Danny Reed
Posted on April 20, 2021
Kalman who?
Have you ever used a Kalman filter? My first experience with Kalman filtering was in smoothing motion sensor readings for a homemade Segway I built back in college. Many years ago it was used in the Apollo missions (ok, they win on coolness...). It's job is simple -- take noisy data and smooth it out a bit.
At work, I needed to smooth some latitude/longitude values to help make navigation paths be smoother. Normally, I'd just npm i kalmanjs
and be off to the races, but this particular data pipeline presented a challenge.
Challenge
I apply several data-processing operations to the data I'm working with, and several of those operations happen in the database because SQL is a great place to do set-based operations. These operations must take effect in a specific order in order for things to come out right, and I needed to stick the Kalman filtering operation right between two specific steps in my process. Both of those steps were done in SQL.
Option 1
Do the first few operations in SQL, then return results to the API layer (Lambda) to do the Kalman filtering (using Kalmanjs) and the remaining operations.

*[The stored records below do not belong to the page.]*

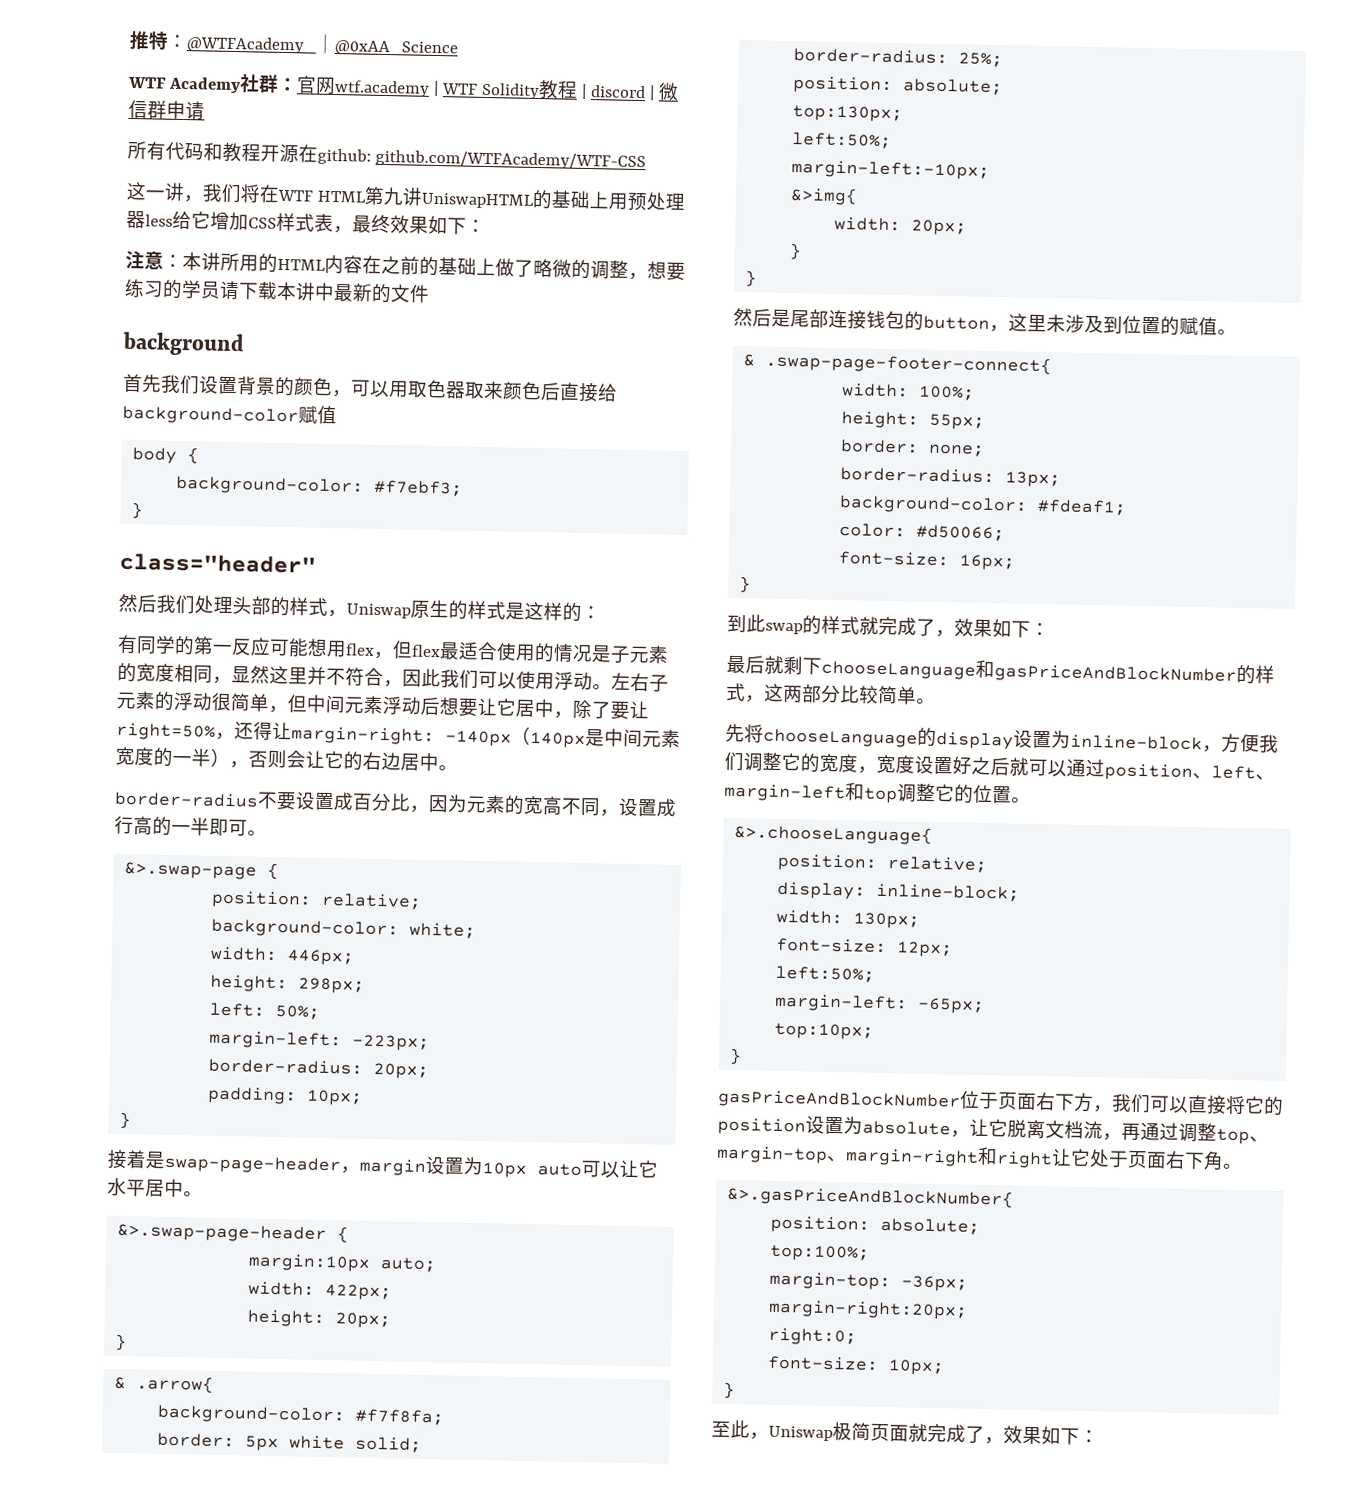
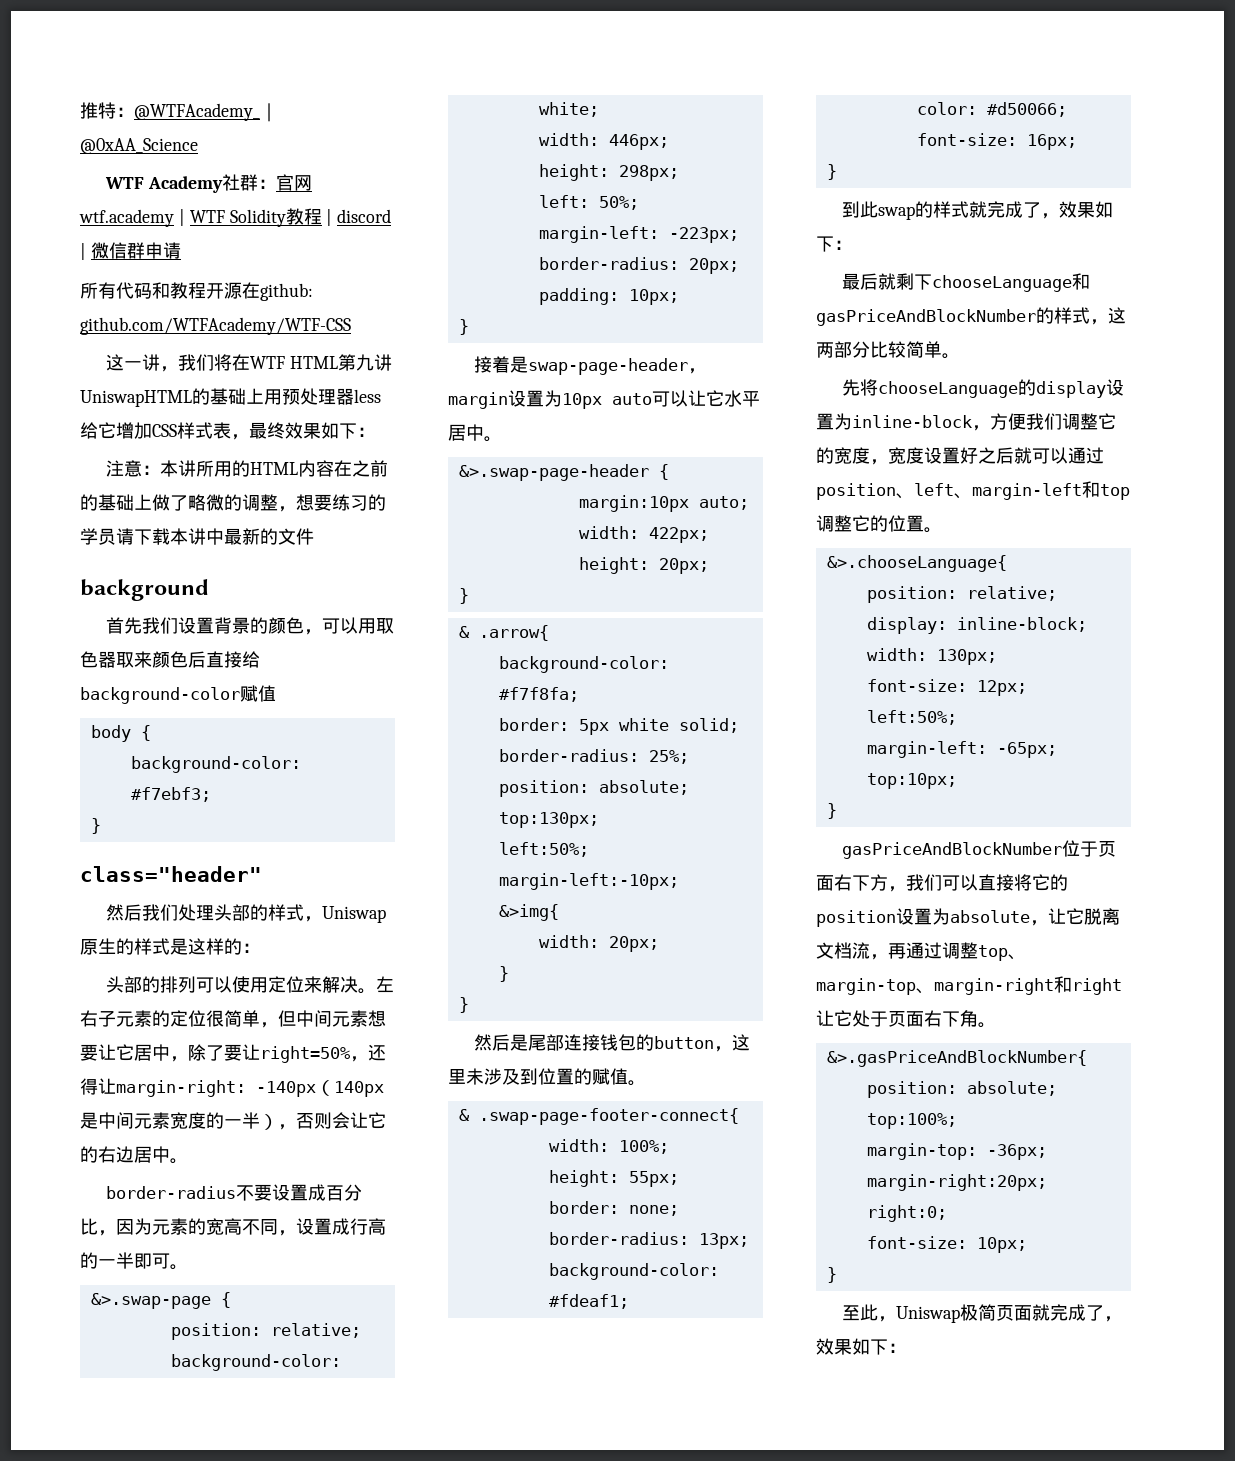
[117,634,669,664] [117,662,593,691] 有同学的第一反应可能想用flex，但flex最适合使用的情况是子元素的宽度相同，显然这里并不符合，因此我们可以使用浮动 -> [105,976,358,993] 头部的排列可以使用定位来解决
[173,691,213,711] 浮动 -> [170,1010,206,1027] 定位
[382,696,441,716] 浮动后 -> (368, 1018) none

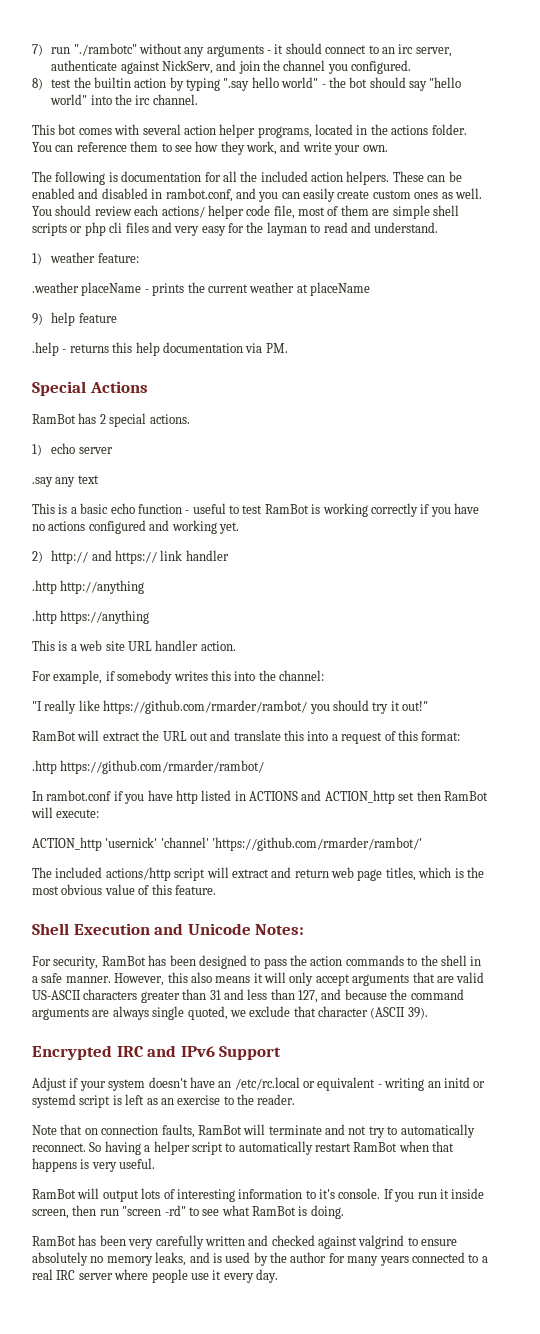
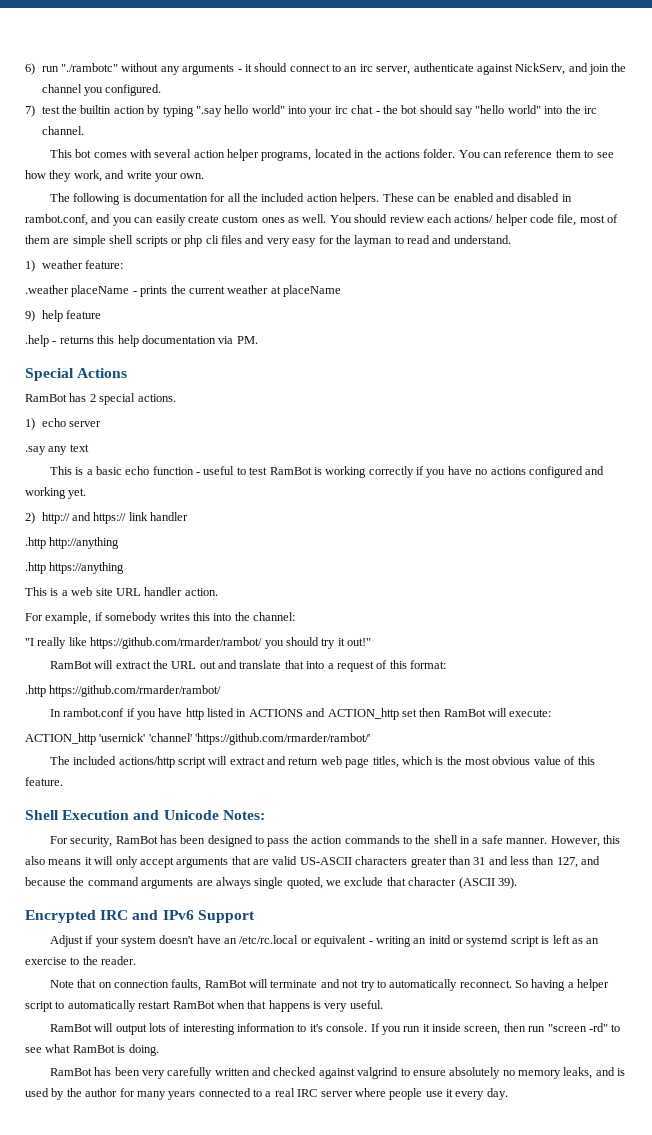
[32,44,43,56] 7) -> [25,63,35,75] 6)
[32,78,43,90] 8) -> [25,105,35,117] 7)
(319, 82) none -> [288,105,374,117] into your irc chat
[284,730,304,741] this -> [284,660,304,669] that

This requires porting the rest of the steps from SQL to JS and doing them in the Lambda.
Advantage: Puts some CPU load on the Lambda instead of the DB, which is a good thing in my case.
Disadvantage: I have to translate several operations from SQL to JS, and some of them are set-based, which means they're better to do in SQL.
Option 2
Try to implement Kalman filtering in SQL. This option is tricky because there's practically no information out there on Kalman filtering in SQL.
Advantage: Preserve data pipeline and existing SQL implementations for subsequent operations.
Disadvantage: Requires writing a Kalman filter in SQL, which has some specific challenges we'll discuss later. Also, I don't do much fancy math, so understanding the way Kalman filtering actually works would be a challenge.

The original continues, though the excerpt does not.